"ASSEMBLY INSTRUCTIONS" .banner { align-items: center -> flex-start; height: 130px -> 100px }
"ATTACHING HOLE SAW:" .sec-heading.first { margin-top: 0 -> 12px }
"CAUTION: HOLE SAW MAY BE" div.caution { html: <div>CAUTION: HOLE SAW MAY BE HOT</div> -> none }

* * *

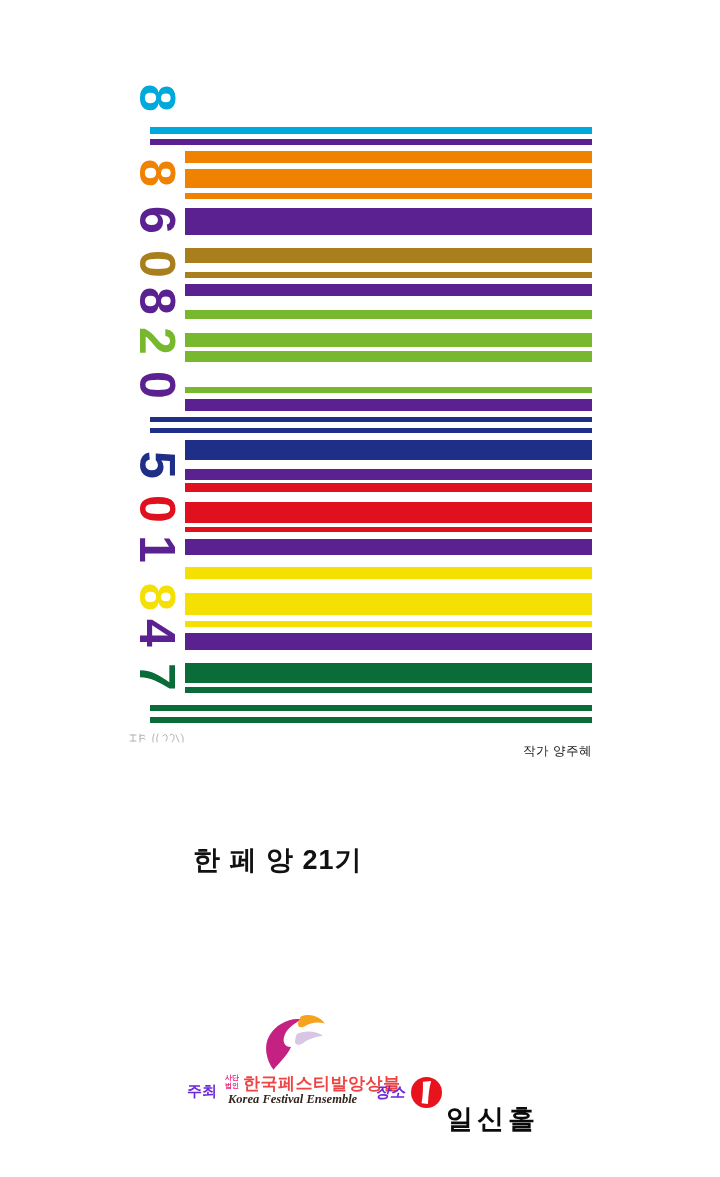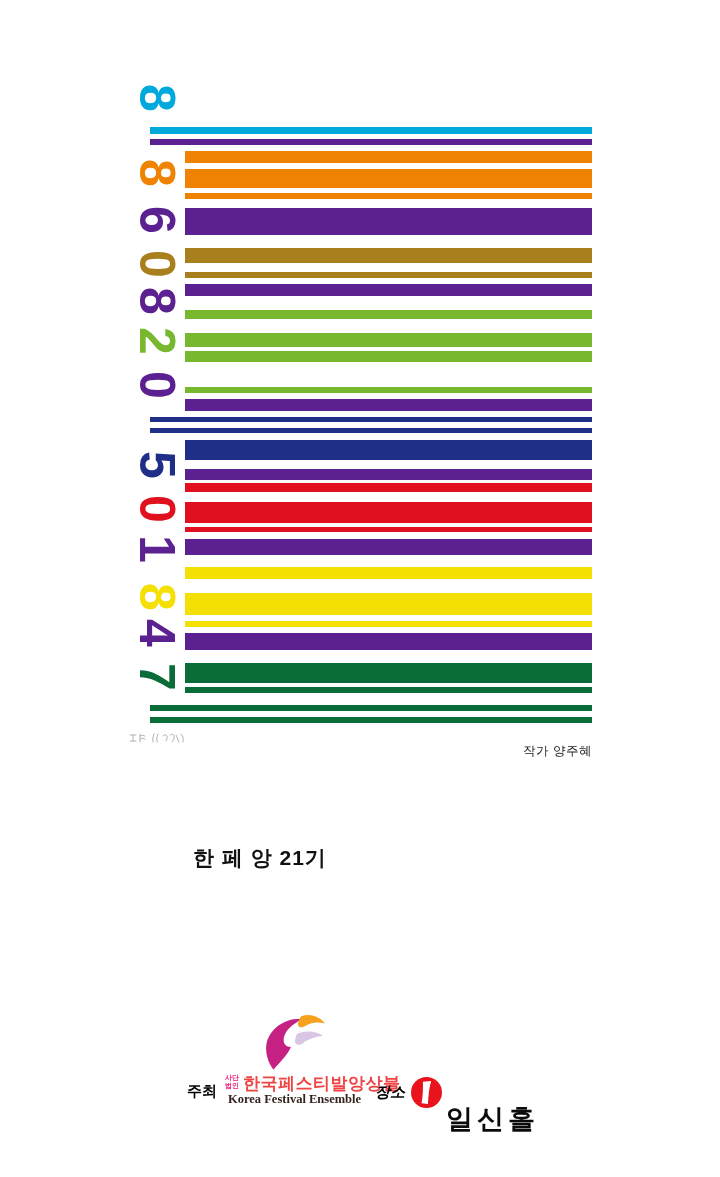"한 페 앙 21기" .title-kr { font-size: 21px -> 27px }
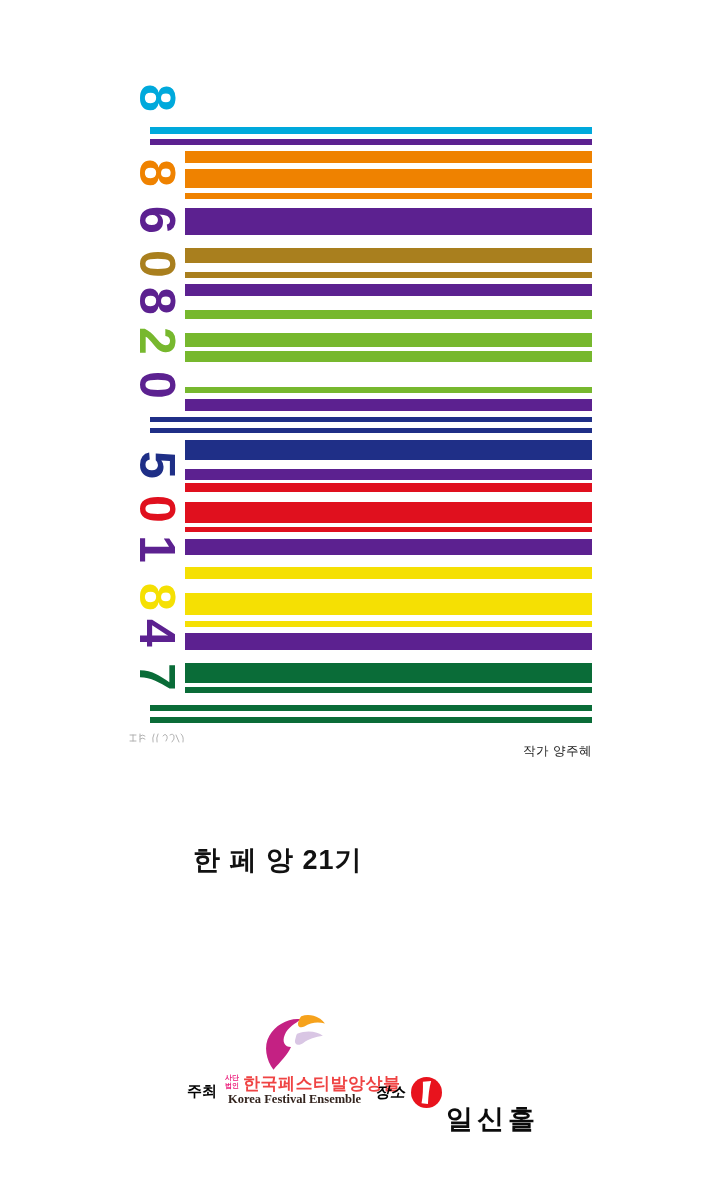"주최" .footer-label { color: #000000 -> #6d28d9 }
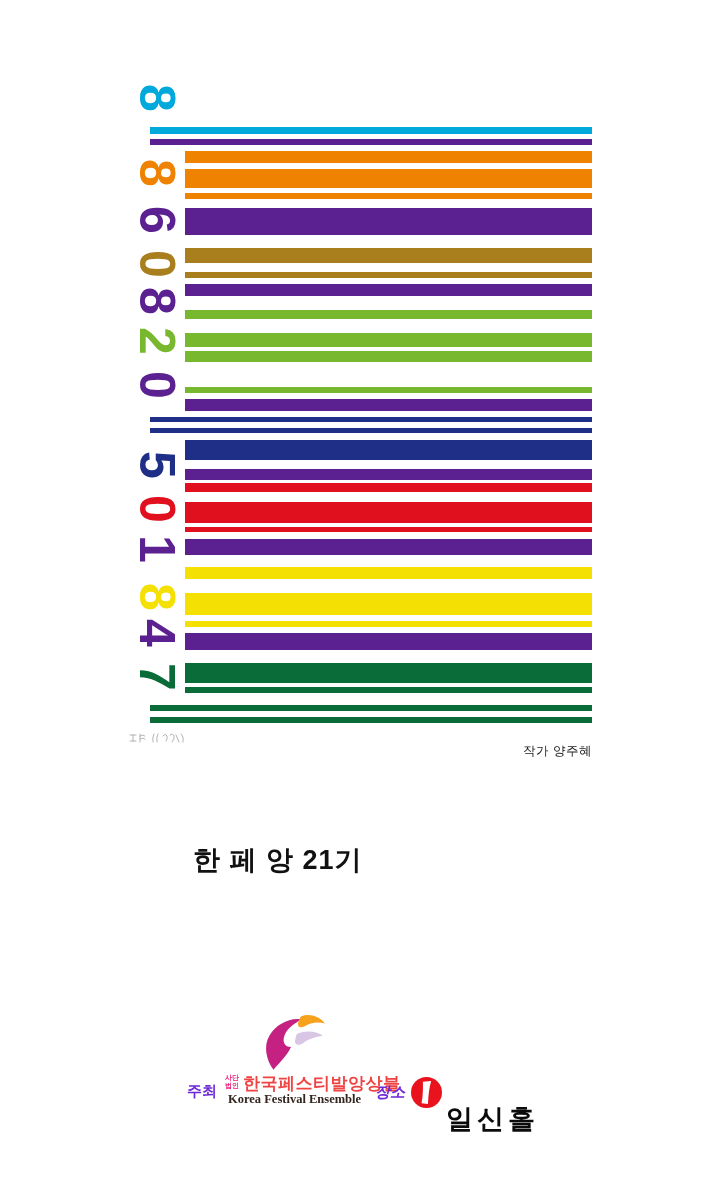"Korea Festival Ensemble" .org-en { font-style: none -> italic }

▶ **Task requirements**:
Starting with the line that has "font-size: 21px ->" and ending with the line that has "font-style: none ->", repeat the lines above exactly, omitting every picture.

▶ **Result of this exercise**:
"한 페 앙 21기" .title-kr { font-size: 21px -> 27px }
"주최" .footer-label { color: #000000 -> #6d28d9 }
"Korea Festival Ensemble" .org-en { font-style: none -> italic }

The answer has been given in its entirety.